Standalone HS256 JWT — sign / verify / decode for magic links, microservice tokens, third-party SSO. See jwt::encode + jwt::decode. Minimal JWT (HS256) — sign, verify, decode.

Standalone alternative to [crate::tenancy::jwt_lifecycle] (which wraps this with refresh + JTI blacklist + sliding rotation, but is gated on the tenancy feature). Reach for this module when you want plain JWTs for:

  • Magic-link tokens that carry a few claims (user id, purpose, exp)
  • Service-to-service tokens (sister to crate::hmac_auth — pick HMAC for AWS-style request signing, JWT for stateless bearer tokens)
  • Single-sign-on tokens you hand to a third party

§Algorithm

HS256 only — symmetric, single shared secret.

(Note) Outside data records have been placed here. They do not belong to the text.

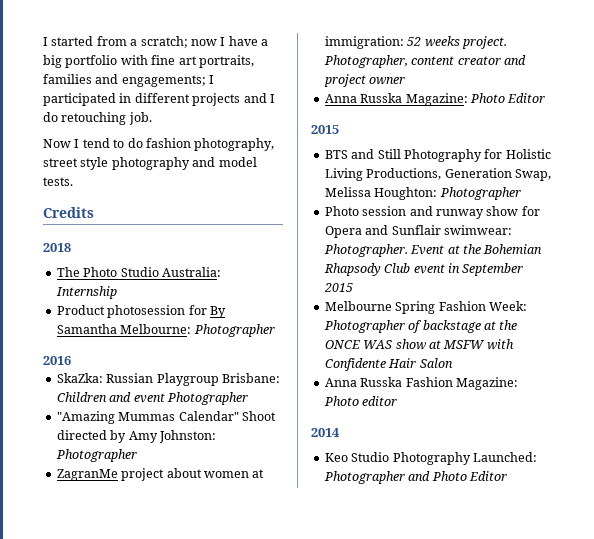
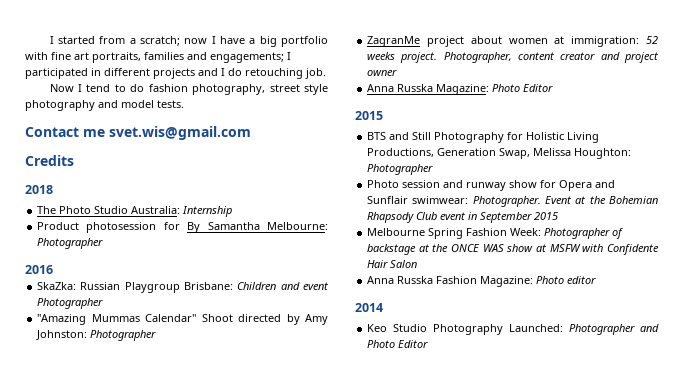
+ Contact me svet.wis@gmail.com

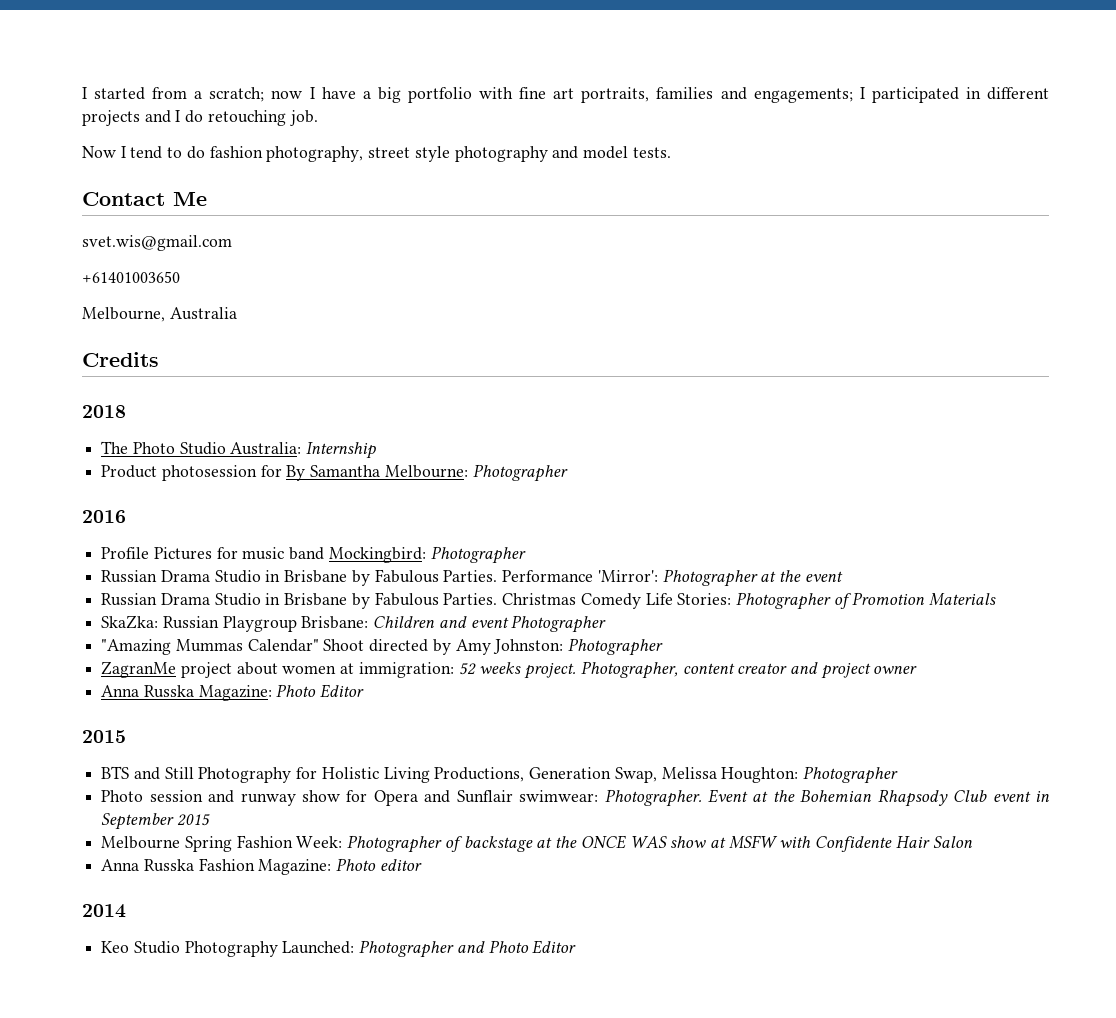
- Contact me svet.wis@gmail.com
+ Contact Me
+ svet.wis@gmail.com
+ +61401003650
+ Melbourne, Australia
+ Profile Pictures for music band Mockingbird: Photographer
+ Russian Drama Studio in Brisbane by Fabulous Parties. Performance 'Mirror': Photographer at the event
+ Russian Drama Studio in Brisbane by Fabulous Parties. Christmas Comedy Life Stories: Photographer of Promotion Materials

RS256 / ES256 (public / private keypair) are out of scope: the rustls / ring deps would triple the always-on dep tree, and most callers picking JWT in a single-service codebase use HS256 anyway.

§Quick start

use rustango::jwt::{Claims, encode, decode};
use std::time::Duration;

let secret = b"thirty-two-bytes-of-shared-secret-mat";

let mut claims = Claims::new("user-42")
    .ttl(Duration::from_secs(3600))
    .issuer("api.example.com");
claims.set("role", "admin");

let token = encode(&claims, secret).unwrap();

let verified = decode(&token, secret).unwrap();
assert_eq!(verified.subject(), Some("user-42"));
assert_eq!(verified.get::<String>("role").as_deref(), Some("admin"));

Structs§

Claims
JWT claims — wraps a JSON object so callers can mix standard claims (sub, exp, iat, iss, aud, nbf, jti) with arbitrary extension fields.

Enums§

JwtError

Functions§

decode
Decode + verify an HS256 JWT. Checks signature, exp, and nbf. Does NOT check iss / aud — callers should validate those against expected values from the returned claims.
decode_at
decode but with an explicit “current” time. Useful for tests + for systems with clock skew tolerance baked in elsewhere.
decode_unverified
Decode WITHOUT verifying the signature or temporal claims. Useful for inspecting a token to find which key id signed it (when you rotate keys), then calling decode with the right secret.
encode
Encode + sign claims as an HS256 JWT. Returns the standard three-part base64url-encoded token: header.payload.signature.